Re: help about ext3 read-only issue on ext3(2.6.16.30)

qixuan wu <wuqixuan@xxxxxxxxx> · Wed, 5 Dec 2012 23:51:07 +0800

On Wed, Dec 5, 2012 at 10:26 PM, Tao Ma <tm@xxxxxx> wrote:
> On 12/05/2012 06:43 PM, Li Zefan wrote:
>> On 2012/12/4 23:09, Theodore Ts'o wrote:
>>> On Tue, Dec 04, 2012 at 09:54:05PM +0800, Li Zefan wrote:
>>>>
>>>> I've collected some logs in different machines, and the error was always
>>>> triggered in ext3_readdir:
>>>>
>>>> EXT3-fs error (device sda7): ext3_readdir: bad entry in directory #6685458: rec_len is smaller than minimal - offset=3860, inode=0, rec_len=0, name_len=0
>>>> EXT3-fs error (device sda7): ext3_readdir: bad entry in directory #9650541: rec_len is smaller than minimal - offset=3960, inode=0, rec_len=0, name_len=0
>>>> EXT3-fs error (device sda7): ext3_readdir: bad entry in directory #11124783: rec_len is smaller than minimal - offset=4072, inode=0, rec_len=0, name_len=0
>>>> EXT3-fs error (device sda7): ext3_readdir: bad entry in directory #52740880: rec_len is smaller than minimal - offset=4024, inode=0, rec_len=0, name_len=0
>>>> EXT3-fs error (device sda7): ext3_readdir: bad entry in directory #52740880: rec_len is smaller than minimal - offset=4084, inode=0, rec_len=0, name_len=0
>>>
>>> This looks like the last part of the inode was zapped.  It might be
>>
>> I don't think so. See below...
>>
>>> worth adding a kernel patch which dumps out the entire directory block
>>> as a hex dump when this triggers --- and then compare it to what you
>>> get if you dump the directory back out after the machine reboot.  That
>>> might given you a hint if something is corrupting the directory block
>>> in memory.  (especially if you set the remount read-only option).
>>>
>>>> The last two errors happened on the same machine, and the same inode!
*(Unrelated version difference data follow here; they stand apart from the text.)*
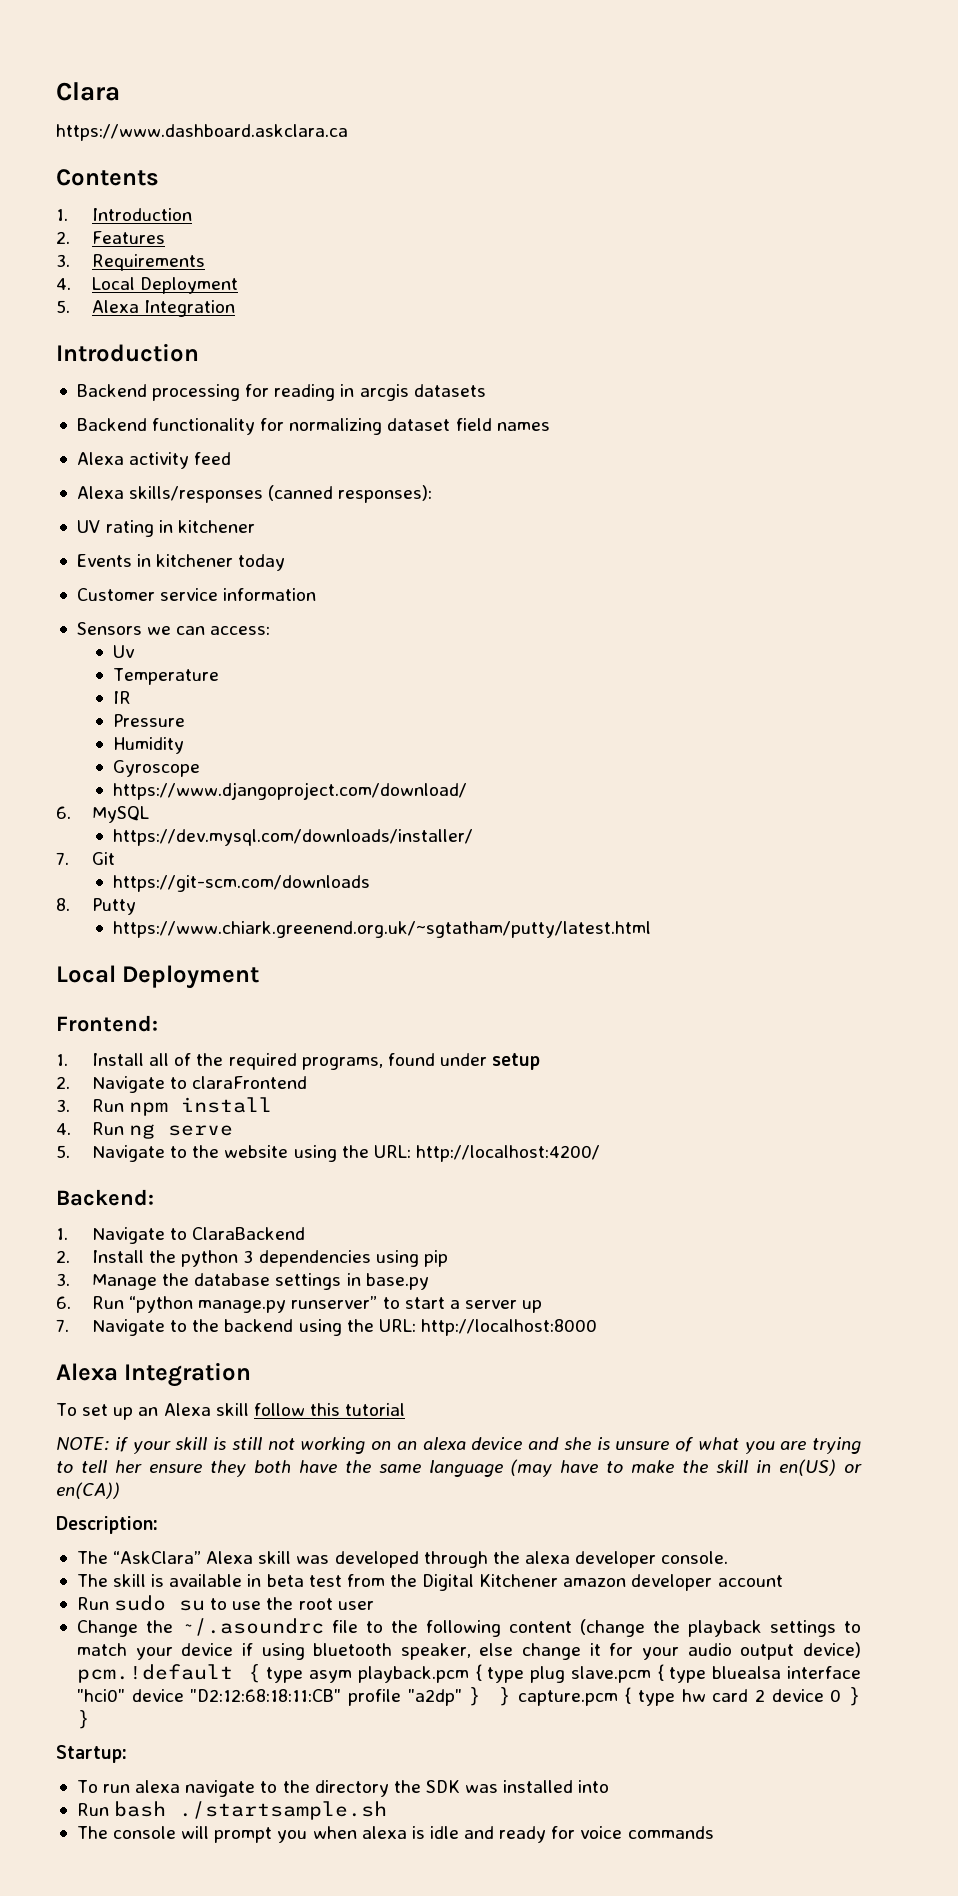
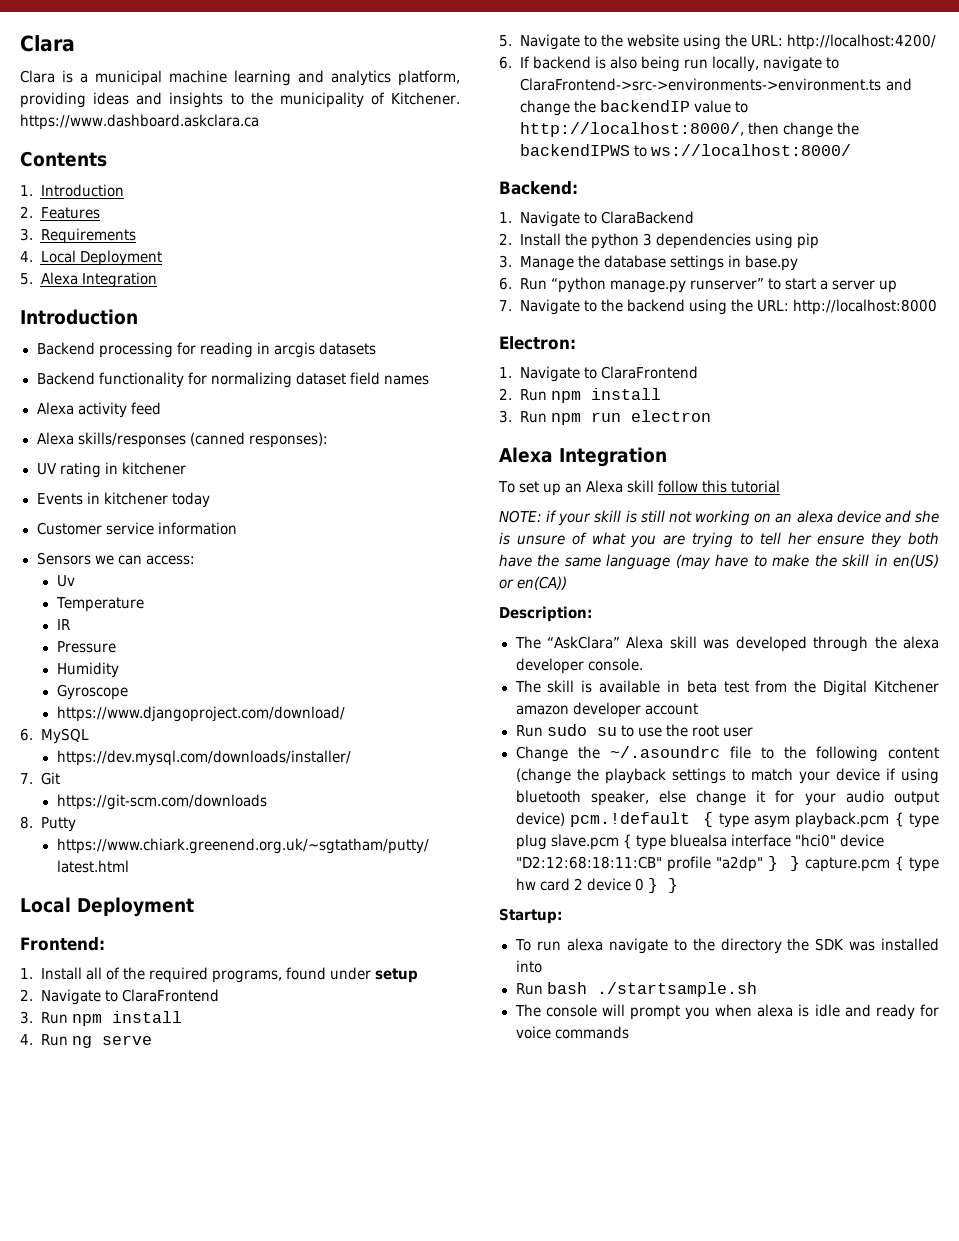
- https://www.dashboard.askclara.ca
+ Clara is a municipal machine learning and analytics platform, providing ideas and insights to the municipality of Kitchener. https://www.dashboard.askclara.ca
- 2. Navigate to claraFrontend
+ 2. Navigate to ClaraFrontend
+ 6. If backend is also being run locally, navigate to ClaraFrontend->src->environments->environment.ts and change the backendIP value to http://localhost:8000/, then change the backendIPWS to ws://localhost:8000/
+ Electron:
+ 1. Navigate to ClaraFrontend
+ 2. Run npm install
+ 3. Run npm run electron

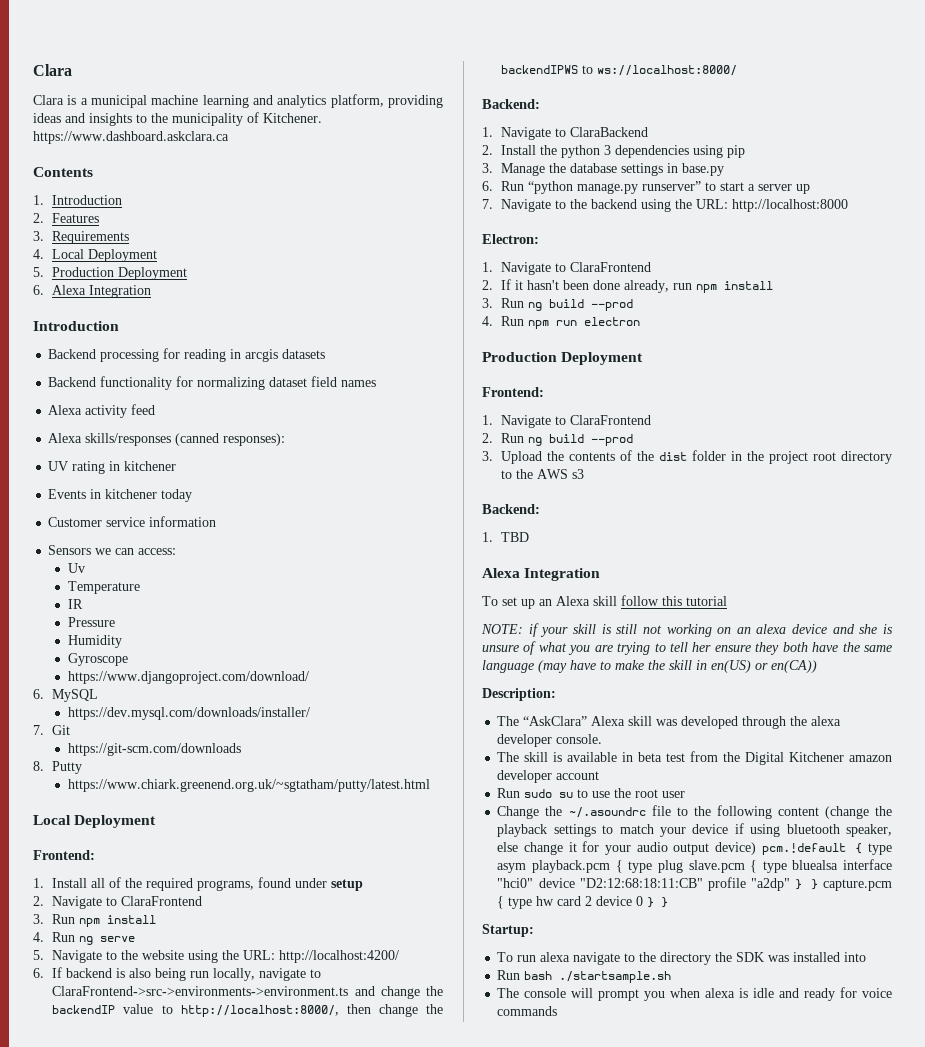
- 5. Alexa Integration
+ 5. Production Deployment
+ 6. Alexa Integration
- 2. Run npm install
- 3. Run npm run electron
+ 2. If it hasn't been done already, run npm install
+ 3. Run ng build --prod
+ 4. Run npm run electron
+ Production Deployment
+ Frontend:
+ 1. Navigate to ClaraFrontend
+ 2. Run ng build --prod
+ 3. Upload the contents of the dist folder in the project root directory to the AWS s3
+ Backend:
+ 1. TBD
One
>>>> happened in 11/22 (I was told they had run fsck later on), and one in 12/01.
>>>
>>> If it's always the same inode, you might want to correlate based on
>>> the pathname.  Is there any commonality accross multiple machines in
>>> terms of the directory name, and what application(s) might be touching
>>> that directory?
>>>
>>
>> I found this in one log:
>>
>> Nov 14 05:26:55 kernel: EXT3-fs error (device sda7): ext3_readdir: bad entry in directory #7225391: rec_len is smaller than minimal - offset=3952, inode=0, rec_len=0, name_len=0
>> Nov 14 13:42:40 kernel: EXT3-fs error (device sda7): ext3_readdir: bad entry in directory #7225391: rec_len is smaller than minimal - offset=4024, inode=0, rec_len=0, name_len=0
>> Nov 16 17:29:40 kernel: EXT3-fs error (device sda7): ext3_readdir: bad entry in directory #7225391: rec_len is smaller than minimal - offset=4084, inode=0, rec_len=0, name_len=0
>> Nov 23 19:42:44 kernel: EXT3-fs error (device sda7): ext3_readdir: bad entry in directory #7225391: rec_len is smaller than minimal - offset=3952, inode=0, rec_len=0, name_len=0
>>
>> Happend 4 times, the same inode, different offsets. Another log showed the
>> same pattern.
>>
>> They said they ran fsck everytime this happened. Many machines got this problem,
>> but they remember most of the time fsck didn't report error.(*)
>>
>> I've checked the pathname, and they all points to log dirs. There're 2 kinds
>> of log dirs with different loggers, but seems work similarly.
>>
>> Except one bug report, all others point to exactly the same log dir.
>>
>> There're two processes that will touch this dir. One is a monitor, it will
>> delete old logs if they occupy too much space, but normally this shouldn't
>> happen.
>>
>> Another is the logger. When it wants to log sth, it scans the directory, if
>> there're more than 100 log files, it will delete the oldest one. After writting
>> to the current log file, if the file is larger than 8M, this file will be
>> renamed as a backup log. I haven't read the code yet. But sounds pretty
>> simple, right?
>>
>> The length of the file name is 25. There were 35 logs dating from 2012/11/02
>> to 2012/11/23, and no pending deleted files. Thus the remaining ~2.8K of the
>> dir block is never used, so I don't think something zeroed it because it
>> has always been zero.
> Only 35 files? So there should be no rename. And the only possible
> action we do to this dir is "create a new log file", right? Then, I
> really don't think ext3 will error in such a simple test case. :(
>
>>
>> This log dir is new in this version, while the other one also exists in
>> old verison, with less IO.
> You mean the kernel version? Sorry, but what do you want to tell us here?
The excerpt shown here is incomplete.